PROBLEM DESCRIPTION. The answer must consist of every line from the entries that holds the word "text".

SUPPLIED INFORMATION.

+ + +

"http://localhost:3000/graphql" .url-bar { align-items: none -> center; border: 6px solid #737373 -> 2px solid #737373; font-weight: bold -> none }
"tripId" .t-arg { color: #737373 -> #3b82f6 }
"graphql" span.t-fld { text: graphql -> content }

+ + +

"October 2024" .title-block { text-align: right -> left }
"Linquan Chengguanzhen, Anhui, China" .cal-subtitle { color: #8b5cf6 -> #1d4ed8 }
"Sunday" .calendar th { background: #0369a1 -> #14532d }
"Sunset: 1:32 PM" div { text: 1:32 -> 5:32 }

+ + +

ANSWER TO THIS EXERCISE.
"graphql" span.t-fld { text: graphql -> content }
"October 2024" .title-block { text-align: right -> left }
"Sunset: 1:32 PM" div { text: 1:32 -> 5:32 }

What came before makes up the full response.